▸ **EXERCISE DATA**:

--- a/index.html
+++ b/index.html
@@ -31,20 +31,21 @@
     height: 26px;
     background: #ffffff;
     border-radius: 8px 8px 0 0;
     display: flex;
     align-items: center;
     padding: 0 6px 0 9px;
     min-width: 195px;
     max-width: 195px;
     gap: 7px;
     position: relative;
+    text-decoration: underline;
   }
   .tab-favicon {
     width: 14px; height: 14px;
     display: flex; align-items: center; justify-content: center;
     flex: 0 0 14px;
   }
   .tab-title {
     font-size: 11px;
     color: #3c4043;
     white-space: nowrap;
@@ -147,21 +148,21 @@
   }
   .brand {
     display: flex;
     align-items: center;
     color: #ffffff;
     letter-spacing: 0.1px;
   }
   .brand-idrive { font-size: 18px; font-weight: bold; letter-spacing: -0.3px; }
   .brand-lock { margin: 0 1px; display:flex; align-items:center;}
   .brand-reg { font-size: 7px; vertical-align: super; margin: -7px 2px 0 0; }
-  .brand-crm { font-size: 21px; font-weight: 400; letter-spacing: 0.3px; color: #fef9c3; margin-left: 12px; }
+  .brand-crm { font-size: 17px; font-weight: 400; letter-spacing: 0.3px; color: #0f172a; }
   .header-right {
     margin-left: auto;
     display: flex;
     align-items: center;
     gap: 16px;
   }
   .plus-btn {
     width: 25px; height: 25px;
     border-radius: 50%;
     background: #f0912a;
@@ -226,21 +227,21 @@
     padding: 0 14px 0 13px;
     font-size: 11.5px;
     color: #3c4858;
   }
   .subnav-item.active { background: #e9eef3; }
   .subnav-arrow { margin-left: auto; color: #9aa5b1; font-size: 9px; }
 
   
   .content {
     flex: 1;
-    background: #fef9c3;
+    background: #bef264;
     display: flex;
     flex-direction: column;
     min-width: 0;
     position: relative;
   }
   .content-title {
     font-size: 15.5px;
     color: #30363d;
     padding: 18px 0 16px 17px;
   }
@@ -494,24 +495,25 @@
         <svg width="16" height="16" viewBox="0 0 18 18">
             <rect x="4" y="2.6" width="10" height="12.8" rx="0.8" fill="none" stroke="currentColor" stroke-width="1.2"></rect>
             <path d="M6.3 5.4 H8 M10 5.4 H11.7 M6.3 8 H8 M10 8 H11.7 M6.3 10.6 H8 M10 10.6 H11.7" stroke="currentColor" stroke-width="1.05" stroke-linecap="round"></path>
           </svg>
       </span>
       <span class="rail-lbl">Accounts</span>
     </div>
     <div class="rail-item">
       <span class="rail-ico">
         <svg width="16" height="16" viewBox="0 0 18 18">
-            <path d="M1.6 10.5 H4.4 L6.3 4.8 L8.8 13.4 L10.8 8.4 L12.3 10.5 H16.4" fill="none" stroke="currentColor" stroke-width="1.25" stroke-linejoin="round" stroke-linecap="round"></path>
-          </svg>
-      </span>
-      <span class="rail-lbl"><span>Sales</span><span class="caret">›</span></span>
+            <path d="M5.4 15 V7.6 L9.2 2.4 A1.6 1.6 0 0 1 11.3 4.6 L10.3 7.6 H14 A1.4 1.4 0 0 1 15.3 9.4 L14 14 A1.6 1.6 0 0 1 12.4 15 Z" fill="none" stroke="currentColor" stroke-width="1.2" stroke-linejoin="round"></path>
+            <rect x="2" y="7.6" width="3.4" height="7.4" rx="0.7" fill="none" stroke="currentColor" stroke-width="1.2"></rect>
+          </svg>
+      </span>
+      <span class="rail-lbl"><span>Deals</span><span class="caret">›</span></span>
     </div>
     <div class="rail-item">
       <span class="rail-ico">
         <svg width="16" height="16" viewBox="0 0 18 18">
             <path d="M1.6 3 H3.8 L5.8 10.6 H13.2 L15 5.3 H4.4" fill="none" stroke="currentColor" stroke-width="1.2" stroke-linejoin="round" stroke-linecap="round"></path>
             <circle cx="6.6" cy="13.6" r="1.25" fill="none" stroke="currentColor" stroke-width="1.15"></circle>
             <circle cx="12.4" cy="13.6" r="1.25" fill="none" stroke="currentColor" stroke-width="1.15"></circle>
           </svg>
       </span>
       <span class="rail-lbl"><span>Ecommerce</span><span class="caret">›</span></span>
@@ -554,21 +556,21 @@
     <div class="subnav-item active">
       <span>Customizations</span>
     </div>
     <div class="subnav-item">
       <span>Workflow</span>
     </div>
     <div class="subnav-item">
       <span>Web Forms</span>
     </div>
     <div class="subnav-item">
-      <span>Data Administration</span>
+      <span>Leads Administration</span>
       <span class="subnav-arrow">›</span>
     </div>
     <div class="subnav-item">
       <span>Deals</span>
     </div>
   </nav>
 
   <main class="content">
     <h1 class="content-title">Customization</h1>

==

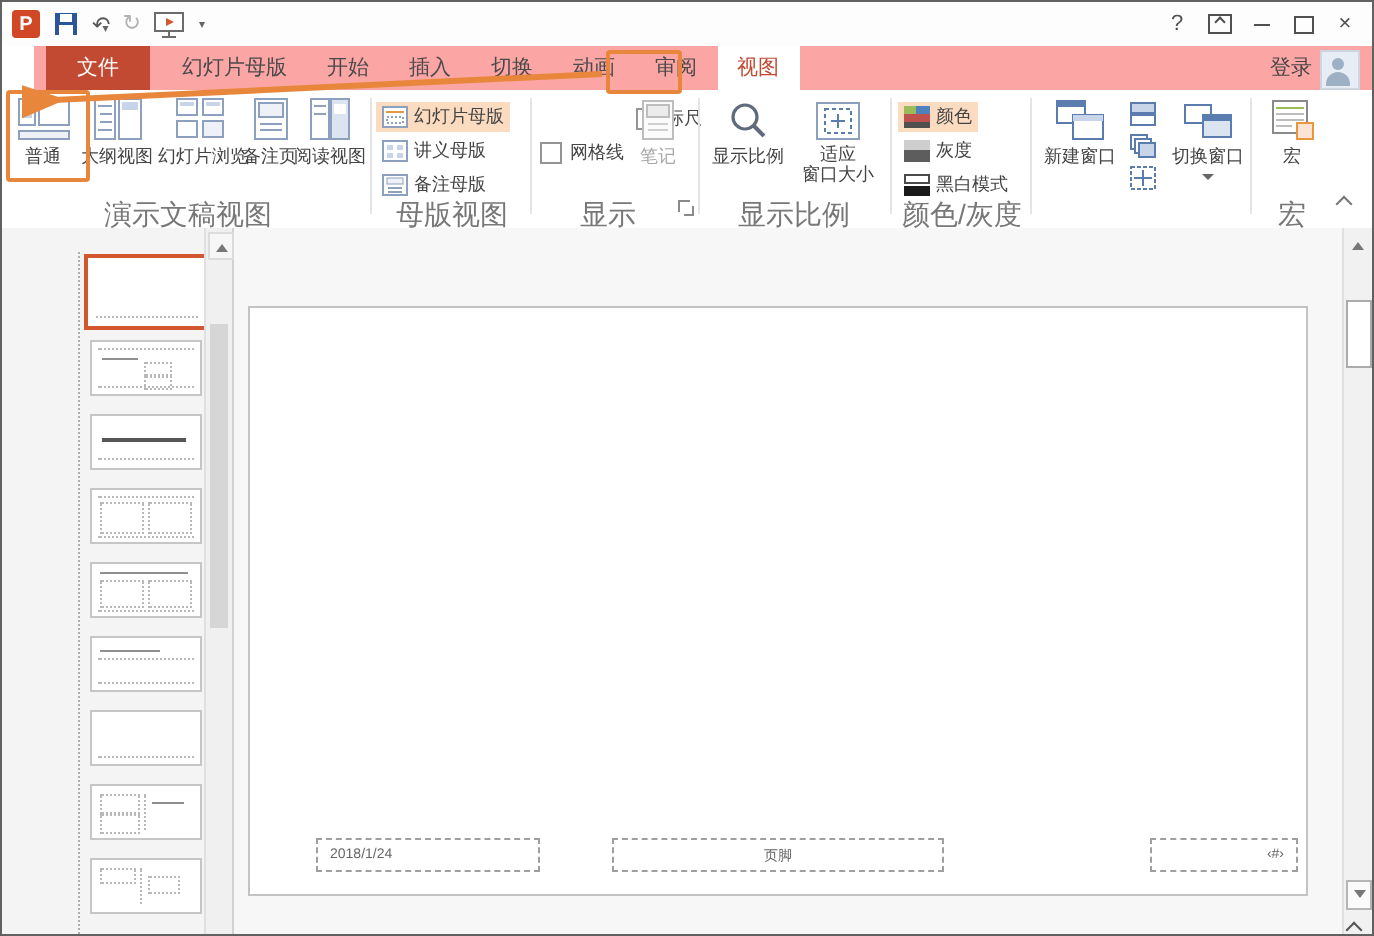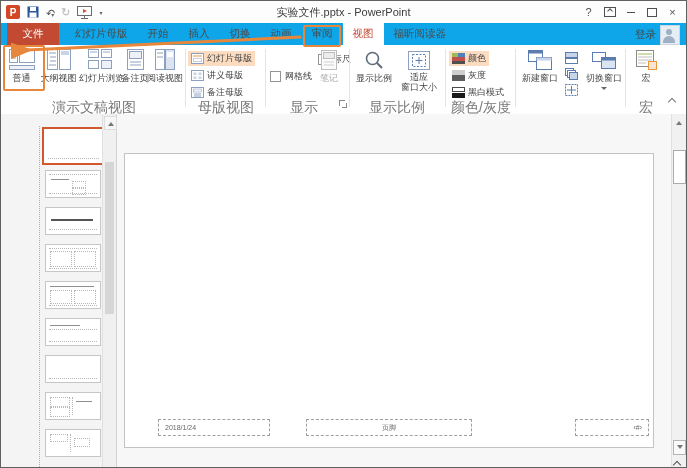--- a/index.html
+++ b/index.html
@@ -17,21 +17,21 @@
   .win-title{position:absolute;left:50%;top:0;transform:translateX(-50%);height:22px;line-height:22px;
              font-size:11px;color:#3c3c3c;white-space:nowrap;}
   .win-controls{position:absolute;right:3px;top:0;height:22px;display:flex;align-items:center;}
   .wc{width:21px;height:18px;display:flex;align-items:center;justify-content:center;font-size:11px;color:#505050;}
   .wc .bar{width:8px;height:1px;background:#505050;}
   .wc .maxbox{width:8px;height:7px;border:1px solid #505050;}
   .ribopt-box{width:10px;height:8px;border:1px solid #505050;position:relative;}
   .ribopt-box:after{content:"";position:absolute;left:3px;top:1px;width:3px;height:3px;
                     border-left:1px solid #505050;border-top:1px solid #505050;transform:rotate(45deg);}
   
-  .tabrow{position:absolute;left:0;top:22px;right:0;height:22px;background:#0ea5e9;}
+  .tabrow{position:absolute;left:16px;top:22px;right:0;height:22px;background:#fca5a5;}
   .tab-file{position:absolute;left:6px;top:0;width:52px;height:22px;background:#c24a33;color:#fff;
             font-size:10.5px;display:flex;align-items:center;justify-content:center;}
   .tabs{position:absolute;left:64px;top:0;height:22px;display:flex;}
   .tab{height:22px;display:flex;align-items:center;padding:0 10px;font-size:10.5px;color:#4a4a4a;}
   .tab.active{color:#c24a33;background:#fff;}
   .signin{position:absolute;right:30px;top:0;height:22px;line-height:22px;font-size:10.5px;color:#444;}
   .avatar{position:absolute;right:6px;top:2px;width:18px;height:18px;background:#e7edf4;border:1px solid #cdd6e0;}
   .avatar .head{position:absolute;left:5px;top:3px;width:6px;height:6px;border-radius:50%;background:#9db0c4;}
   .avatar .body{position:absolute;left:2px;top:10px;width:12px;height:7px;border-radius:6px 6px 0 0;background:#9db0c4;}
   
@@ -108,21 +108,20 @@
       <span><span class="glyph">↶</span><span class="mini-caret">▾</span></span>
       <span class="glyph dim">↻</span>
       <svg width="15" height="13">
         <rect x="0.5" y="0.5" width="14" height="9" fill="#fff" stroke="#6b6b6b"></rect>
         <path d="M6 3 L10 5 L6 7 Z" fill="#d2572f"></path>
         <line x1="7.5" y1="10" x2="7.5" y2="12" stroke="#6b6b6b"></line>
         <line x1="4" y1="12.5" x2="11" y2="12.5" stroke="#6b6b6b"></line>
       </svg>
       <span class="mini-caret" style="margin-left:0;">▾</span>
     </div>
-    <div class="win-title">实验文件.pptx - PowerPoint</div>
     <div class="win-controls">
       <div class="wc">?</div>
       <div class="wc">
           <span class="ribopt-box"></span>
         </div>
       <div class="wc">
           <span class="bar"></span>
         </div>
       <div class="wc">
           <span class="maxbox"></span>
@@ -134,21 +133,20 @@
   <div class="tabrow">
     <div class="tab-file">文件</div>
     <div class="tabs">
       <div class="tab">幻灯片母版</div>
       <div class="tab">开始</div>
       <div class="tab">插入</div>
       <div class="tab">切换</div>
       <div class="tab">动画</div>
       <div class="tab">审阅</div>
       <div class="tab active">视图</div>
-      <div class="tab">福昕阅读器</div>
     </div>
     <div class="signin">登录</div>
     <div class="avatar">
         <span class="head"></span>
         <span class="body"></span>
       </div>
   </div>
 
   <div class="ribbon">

▸ **INSTRUCTIONS FOR THE TASK**:
Count every line of the material above that holds the string "file", then state only the total.

▸ **SOLUTION TO THE EXERCISE**:
2